The clinical presentation of MERS-CoV infection can range from asymptomatic to very severe pneumonia with acute respiratory distress and multi-organ failure, resulting in death. The clinical course is more severe in immunocompromised patients (6), (although recent case reports indicate that some recover) (45,46), and in pregnant women, where infection has been shown to result in stillbirths. The clinical course is more likely to be mild in individuals without underlying medical conditions (7,47-49).

In its typical form, MERS-CoV infection presents as fever, cough, sore throat and myalgia, which can then be followed by dyspnoea that progresses rapidly to pneumonia, often requiring extracorporeal membrane oxygenation or other organ support. One-third of patients have gastrointestinal symptoms (1,6,7,36,39,50-52). Chest radiography and computed tomography findings are generally consistent with viral pneumonitis and acute respiratory distress syndrome (7,8,47,53–55), and laboratory findings include leukopenia, particularly lymphopenia (1,7,8,39,56).

The median time from symptom onset to hospitalization is 4 days (range 0–16), from symptom onset to admission to an intensive care unit is 5 days (range 1–15) and from symptom onset to death is 11.5 days (range 4–298) (44,50). The time spent in hospital, terminating in either discharge or death was relatively short (median, 7.0 days and 9.0 days, respectively) (44).

Viral characteristics and classification

Deep sequencing methods were used predominantly for genome analysis during the emergence of MERS-CoV (14,22). It is predicted that MERS-CoV encodes at least 10 open-reading frames bracketed by 5' and 3' untranslated regions (57,58). Structural proteins include the spike (S), envelope (E), membrane (M) and nucleocapsid (N) (59,60), and non-structural proteins include a papain-like protease (61-63), transmembrane domains, a 3C-like protease (61), an RNA-dependent RNA polymerase, a helicase and an exonuclease (14,59,64,65).

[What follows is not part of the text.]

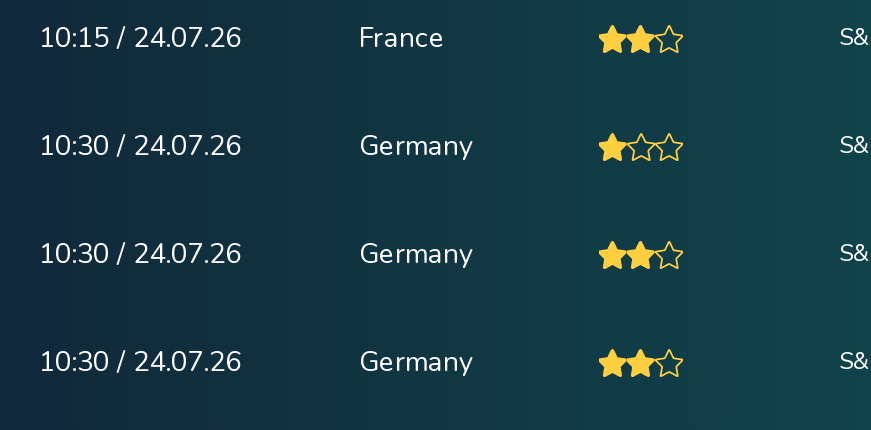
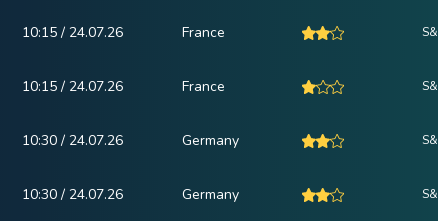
- 10:30 / 24.07.26
- Germany
+ 10:15 / 24.07.26
+ France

Genomes collected from samples of MERS-CoV over the past 3 years show close genetic similarity (66): an alignment of 56 complete or near-complete genomes sampled between 2012 and 2014 differed by 0.00–0.38% (66) (Figure 4).

MERS-CoV belongs to a lineage C within the Betacornavirus found in both humans and camels that are different from other Betacoronavirus that have infected human such as SARS, and the endemic known human Betacoronavirus: OC43, HKU1, NL63, and 229E.

Pandemic potential

Estimations and modelling studies show that a pandemic is unlikely; however, concern remains (67). The estimate is based mainly on calculation of the basic reproduction number (R0) – the average number of infections caused by 1 infected individual in a fully susceptible population (68–71) – from publicly available data. The estimation from the modelling studies suggests that current data are consistent with 2 scenarios: “(i) a sustained epidemic in an animal reservoir with sporadic spillover into humans, and (ii) sustained human–human transmission causing a slowly growing human epidemic” (44). Incomplete case contact tracing, limited testing and clinically defined cases in the absence of laboratory confirmation might affect some R0 calculations and make it difficult to identify patterns in disease incidence.

Transmission and infection control

Although transmission originated from zoonotic events (1,20,37), clusters of human–human transmission of MERS-CoV are now well documented (30,36,38,55,72-82), predominantly among people in health care facilities and within households (3,7,8,22,30, 36,38,43,44,55,72–75,77,79–86). Consequently, human–human transmission of MERS-CoV has been defined as sporadic, intrafamilial and health care-associated. The current pattern of disease is a combination of repeated introduction of the virus from camels to people, resulting in limited, unsustained, human–human transmission (40,87).

MERS-CoV RNA has been identified in the milk, nasal secretions and faeces of camels (88). When MERS-CoV is introduced into camel, goat or cow milk, it can survive for prolonged periods (89); however, pasteurization removes its infectivity (90). Accordingly, the consumption of undercooked or raw animal products, including meat and milk, imposes a high risk. Animal products processed appropriately through proper cooking or pasteurization are safe for consumption but should be handled with care to avoid cross-contamination with uncooked foods (91). In aerosol tests, MERS-CoV viability decreased by 89% at 70% relative humidity but by only 7% at 40% humidity (89,90). This can have implications in terms of optimal levels for room temperature/humidity control for detected cases to limit spread of the virus. Thus, as a general precaution, WHO recommends general hygiene measures, including regular hand-washing, especially after touching animals; avoiding touching the eyes, nose or mouth with the hands; and avoiding contact with sick animals, particularly for anyone visiting farms, markets, barns or other places where camels are present (87,91). Wearing protective gowns and gloves while handling animals is also recommended (91,92).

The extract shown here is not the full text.